* **WHAT THIS TASK INVOLVES**
Please reproduce all of the listing below exactly and drop its images.

* **WORKING DATA**
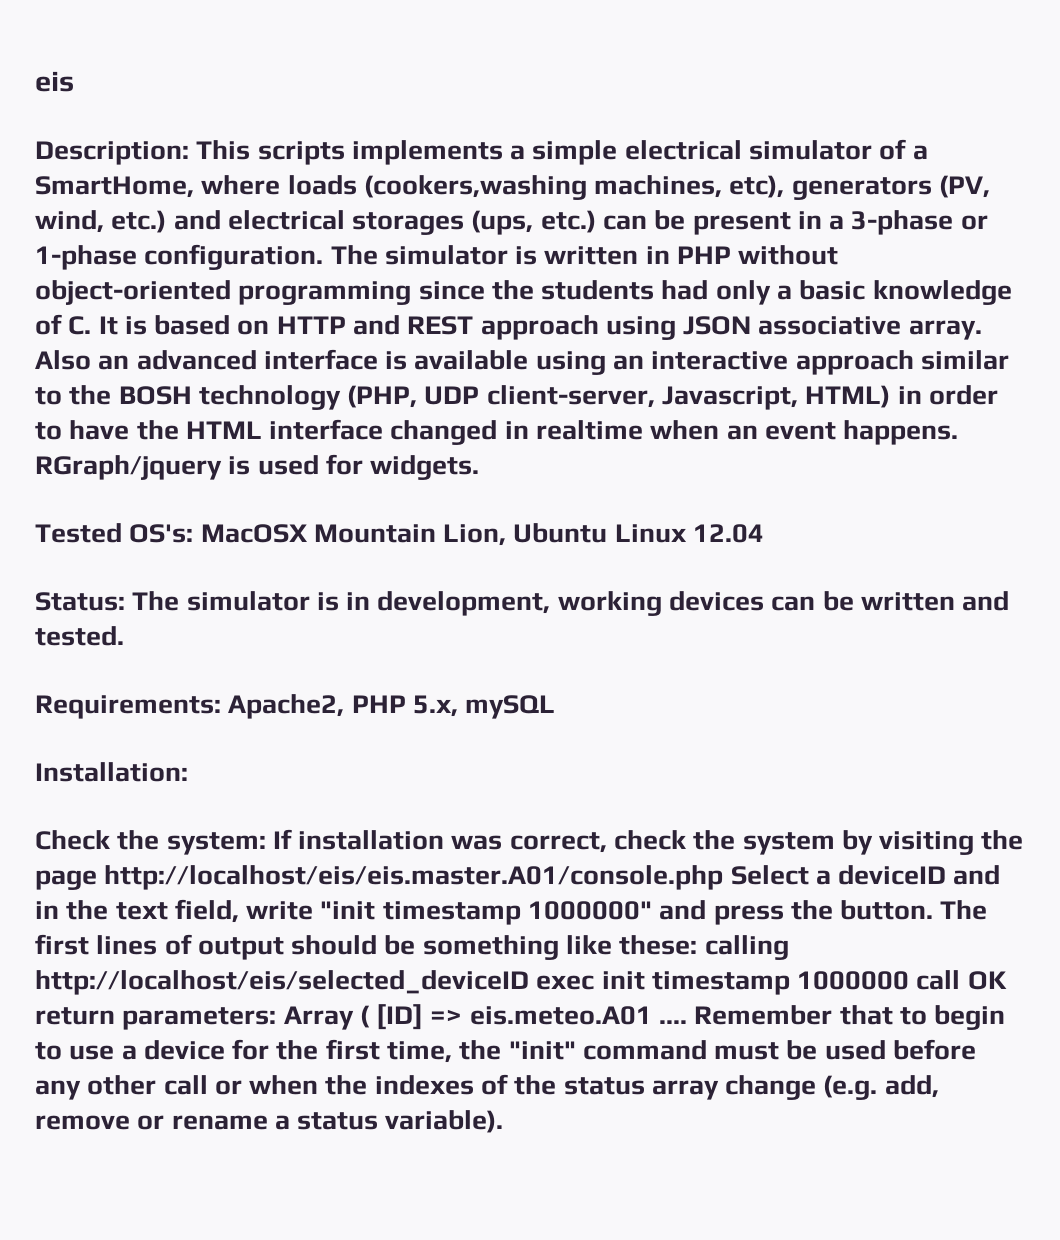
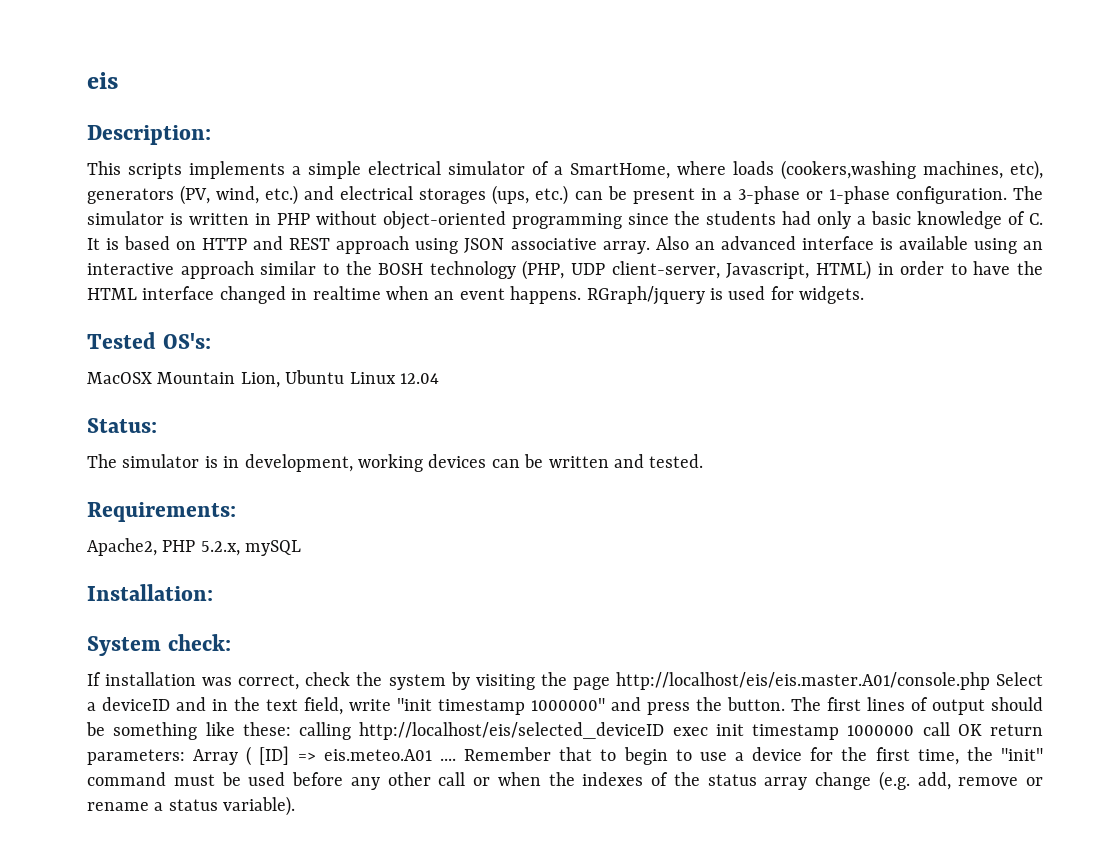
- Description: This scripts implements a simple electrical simulator of a SmartHome, where loads (cookers,washing machines, etc), generators (PV, wind, etc.) and electrical storages (ups, etc.) can be present in a 3-phase or 1-phase configuration.
+ Description:
+ This scripts implements a simple electrical simulator of a SmartHome, where loads (cookers,washing machines, etc), generators (PV, wind, etc.) and electrical storages (ups, etc.) can be present in a 3-phase or 1-phase configuration.
- Tested OS's: MacOSX Mountain Lion, Ubuntu Linux 12.04
+ Tested OS's:
+ MacOSX Mountain Lion, Ubuntu Linux 12.04
- Status: The simulator is in development, working devices can be written and tested.
+ Status:
+ The simulator is in development, working devices can be written and tested.
- Requirements: Apache2, PHP 5.x, mySQL
+ Requirements:
+ Apache2, PHP 5.2.x, mySQL
- Check the system: If installation was correct, check the system by visiting the page http://localhost/eis/eis.master.A01/console.php Select a deviceID and in the text field, write "init timestamp 1000000" and press the button.
+ System check:
+ If installation was correct, check the system by visiting the page http://localhost/eis/eis.master.A01/console.php Select a deviceID and in the text field, write "init timestamp 1000000" and press the button.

* **ANSWER BOX**
- Description: This scripts implements a simple electrical simulator of a SmartHome, where loads (cookers,washing machines, etc), generators (PV, wind, etc.) and electrical storages (ups, etc.) can be present in a 3-phase or 1-phase configuration.
+ Description:
+ This scripts implements a simple electrical simulator of a SmartHome, where loads (cookers,washing machines, etc), generators (PV, wind, etc.) and electrical storages (ups, etc.) can be present in a 3-phase or 1-phase configuration.
- Tested OS's: MacOSX Mountain Lion, Ubuntu Linux 12.04
+ Tested OS's:
+ MacOSX Mountain Lion, Ubuntu Linux 12.04
- Status: The simulator is in development, working devices can be written and tested.
+ Status:
+ The simulator is in development, working devices can be written and tested.
- Requirements: Apache2, PHP 5.x, mySQL
+ Requirements:
+ Apache2, PHP 5.2.x, mySQL
- Check the system: If installation was correct, check the system by visiting the page http://localhost/eis/eis.master.A01/console.php Select a deviceID and in the text field, write "init timestamp 1000000" and press the button.
+ System check:
+ If installation was correct, check the system by visiting the page http://localhost/eis/eis.master.A01/console.php Select a deviceID and in the text field, write "init timestamp 1000000" and press the button.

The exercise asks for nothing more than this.